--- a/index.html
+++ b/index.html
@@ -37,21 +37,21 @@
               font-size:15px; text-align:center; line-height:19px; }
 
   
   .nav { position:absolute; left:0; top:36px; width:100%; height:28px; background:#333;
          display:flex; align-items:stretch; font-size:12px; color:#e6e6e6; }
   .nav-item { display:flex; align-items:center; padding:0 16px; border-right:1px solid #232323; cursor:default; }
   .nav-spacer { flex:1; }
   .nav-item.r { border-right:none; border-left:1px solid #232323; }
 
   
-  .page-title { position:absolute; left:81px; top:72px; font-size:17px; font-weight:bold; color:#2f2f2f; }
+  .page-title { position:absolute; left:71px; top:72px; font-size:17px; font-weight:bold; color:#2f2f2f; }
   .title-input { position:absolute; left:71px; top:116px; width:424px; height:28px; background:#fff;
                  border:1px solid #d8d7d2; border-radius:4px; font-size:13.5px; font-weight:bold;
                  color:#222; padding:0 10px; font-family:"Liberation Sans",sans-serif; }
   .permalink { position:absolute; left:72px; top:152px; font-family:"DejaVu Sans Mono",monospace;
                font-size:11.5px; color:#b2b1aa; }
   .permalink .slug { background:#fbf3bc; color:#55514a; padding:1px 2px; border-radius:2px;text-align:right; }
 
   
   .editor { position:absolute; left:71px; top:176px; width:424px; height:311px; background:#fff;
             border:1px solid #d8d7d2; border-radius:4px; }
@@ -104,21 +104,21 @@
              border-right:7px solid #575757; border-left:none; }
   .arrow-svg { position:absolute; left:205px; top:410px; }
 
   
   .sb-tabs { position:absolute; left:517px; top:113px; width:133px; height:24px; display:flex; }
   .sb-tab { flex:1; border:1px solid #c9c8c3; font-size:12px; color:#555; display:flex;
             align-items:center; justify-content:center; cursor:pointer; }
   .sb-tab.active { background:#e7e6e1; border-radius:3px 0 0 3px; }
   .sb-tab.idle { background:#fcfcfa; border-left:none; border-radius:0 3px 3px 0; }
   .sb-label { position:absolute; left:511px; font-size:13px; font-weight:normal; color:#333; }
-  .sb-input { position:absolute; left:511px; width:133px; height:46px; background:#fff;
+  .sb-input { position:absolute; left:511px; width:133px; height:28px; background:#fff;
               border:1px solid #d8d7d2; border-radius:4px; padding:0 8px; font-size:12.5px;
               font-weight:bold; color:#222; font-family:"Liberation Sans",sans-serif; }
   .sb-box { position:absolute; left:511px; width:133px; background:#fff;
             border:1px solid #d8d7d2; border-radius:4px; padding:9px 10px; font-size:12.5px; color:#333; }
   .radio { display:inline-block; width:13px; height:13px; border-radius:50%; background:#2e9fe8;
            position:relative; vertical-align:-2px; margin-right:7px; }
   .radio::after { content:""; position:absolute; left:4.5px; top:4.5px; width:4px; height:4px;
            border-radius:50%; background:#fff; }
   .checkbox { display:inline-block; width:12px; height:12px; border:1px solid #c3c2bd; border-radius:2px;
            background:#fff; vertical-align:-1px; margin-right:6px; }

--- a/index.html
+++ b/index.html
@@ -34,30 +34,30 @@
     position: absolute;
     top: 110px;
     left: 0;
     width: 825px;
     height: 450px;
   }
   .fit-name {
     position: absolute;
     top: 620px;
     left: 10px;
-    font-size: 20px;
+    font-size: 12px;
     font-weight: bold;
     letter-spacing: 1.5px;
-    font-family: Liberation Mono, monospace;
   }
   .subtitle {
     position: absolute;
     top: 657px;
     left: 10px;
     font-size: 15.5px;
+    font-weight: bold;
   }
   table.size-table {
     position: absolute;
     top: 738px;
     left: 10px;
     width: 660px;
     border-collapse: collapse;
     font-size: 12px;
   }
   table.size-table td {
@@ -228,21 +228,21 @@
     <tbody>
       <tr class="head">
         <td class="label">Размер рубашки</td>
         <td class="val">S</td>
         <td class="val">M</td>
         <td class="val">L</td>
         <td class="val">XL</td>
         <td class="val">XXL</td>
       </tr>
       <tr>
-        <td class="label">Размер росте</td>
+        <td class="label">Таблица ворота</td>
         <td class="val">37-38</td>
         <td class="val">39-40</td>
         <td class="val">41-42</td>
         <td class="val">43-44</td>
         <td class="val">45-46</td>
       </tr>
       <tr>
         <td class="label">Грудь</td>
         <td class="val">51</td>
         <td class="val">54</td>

# REQUIRED WORK
Copy the material above back out, exactly as written.

# RESULT OF THIS EXERCISE
--- a/index.html
+++ b/index.html
@@ -37,21 +37,21 @@
               font-size:15px; text-align:center; line-height:19px; }
 
   
   .nav { position:absolute; left:0; top:36px; width:100%; height:28px; background:#333;
          display:flex; align-items:stretch; font-size:12px; color:#e6e6e6; }
   .nav-item { display:flex; align-items:center; padding:0 16px; border-right:1px solid #232323; cursor:default; }
   .nav-spacer { flex:1; }
   .nav-item.r { border-right:none; border-left:1px solid #232323; }
 
   
-  .page-title { position:absolute; left:81px; top:72px; font-size:17px; font-weight:bold; color:#2f2f2f; }
+  .page-title { position:absolute; left:71px; top:72px; font-size:17px; font-weight:bold; color:#2f2f2f; }
   .title-input { position:absolute; left:71px; top:116px; width:424px; height:28px; background:#fff;
                  border:1px solid #d8d7d2; border-radius:4px; font-size:13.5px; font-weight:bold;
                  color:#222; padding:0 10px; font-family:"Liberation Sans",sans-serif; }
   .permalink { position:absolute; left:72px; top:152px; font-family:"DejaVu Sans Mono",monospace;
                font-size:11.5px; color:#b2b1aa; }
   .permalink .slug { background:#fbf3bc; color:#55514a; padding:1px 2px; border-radius:2px;text-align:right; }
 
   
   .editor { position:absolute; left:71px; top:176px; width:424px; height:311px; background:#fff;
             border:1px solid #d8d7d2; border-radius:4px; }
@@ -104,21 +104,21 @@
              border-right:7px solid #575757; border-left:none; }
   .arrow-svg { position:absolute; left:205px; top:410px; }
 
   
   .sb-tabs { position:absolute; left:517px; top:113px; width:133px; height:24px; display:flex; }
   .sb-tab { flex:1; border:1px solid #c9c8c3; font-size:12px; color:#555; display:flex;
             align-items:center; justify-content:center; cursor:pointer; }
   .sb-tab.active { background:#e7e6e1; border-radius:3px 0 0 3px; }
   .sb-tab.idle { background:#fcfcfa; border-left:none; border-radius:0 3px 3px 0; }
   .sb-label { position:absolute; left:511px; font-size:13px; font-weight:normal; color:#333; }
-  .sb-input { position:absolute; left:511px; width:133px; height:46px; background:#fff;
+  .sb-input { position:absolute; left:511px; width:133px; height:28px; background:#fff;
               border:1px solid #d8d7d2; border-radius:4px; padding:0 8px; font-size:12.5px;
               font-weight:bold; color:#222; font-family:"Liberation Sans",sans-serif; }
   .sb-box { position:absolute; left:511px; width:133px; background:#fff;
             border:1px solid #d8d7d2; border-radius:4px; padding:9px 10px; font-size:12.5px; color:#333; }
   .radio { display:inline-block; width:13px; height:13px; border-radius:50%; background:#2e9fe8;
            position:relative; vertical-align:-2px; margin-right:7px; }
   .radio::after { content:""; position:absolute; left:4.5px; top:4.5px; width:4px; height:4px;
            border-radius:50%; background:#fff; }
   .checkbox { display:inline-block; width:12px; height:12px; border:1px solid #c3c2bd; border-radius:2px;
            background:#fff; vertical-align:-1px; margin-right:6px; }

--- a/index.html
+++ b/index.html
@@ -34,30 +34,30 @@
     position: absolute;
     top: 110px;
     left: 0;
     width: 825px;
     height: 450px;
   }
   .fit-name {
     position: absolute;
     top: 620px;
     left: 10px;
-    font-size: 20px;
+    font-size: 12px;
     font-weight: bold;
     letter-spacing: 1.5px;
-    font-family: Liberation Mono, monospace;
   }
   .subtitle {
     position: absolute;
     top: 657px;
     left: 10px;
     font-size: 15.5px;
+    font-weight: bold;
   }
   table.size-table {
     position: absolute;
     top: 738px;
     left: 10px;
     width: 660px;
     border-collapse: collapse;
     font-size: 12px;
   }
   table.size-table td {
@@ -228,21 +228,21 @@
     <tbody>
       <tr class="head">
         <td class="label">Размер рубашки</td>
         <td class="val">S</td>
         <td class="val">M</td>
         <td class="val">L</td>
         <td class="val">XL</td>
         <td class="val">XXL</td>
       </tr>
       <tr>
-        <td class="label">Размер росте</td>
+        <td class="label">Таблица ворота</td>
         <td class="val">37-38</td>
         <td class="val">39-40</td>
         <td class="val">41-42</td>
         <td class="val">43-44</td>
         <td class="val">45-46</td>
       </tr>
       <tr>
         <td class="label">Грудь</td>
         <td class="val">51</td>
         <td class="val">54</td>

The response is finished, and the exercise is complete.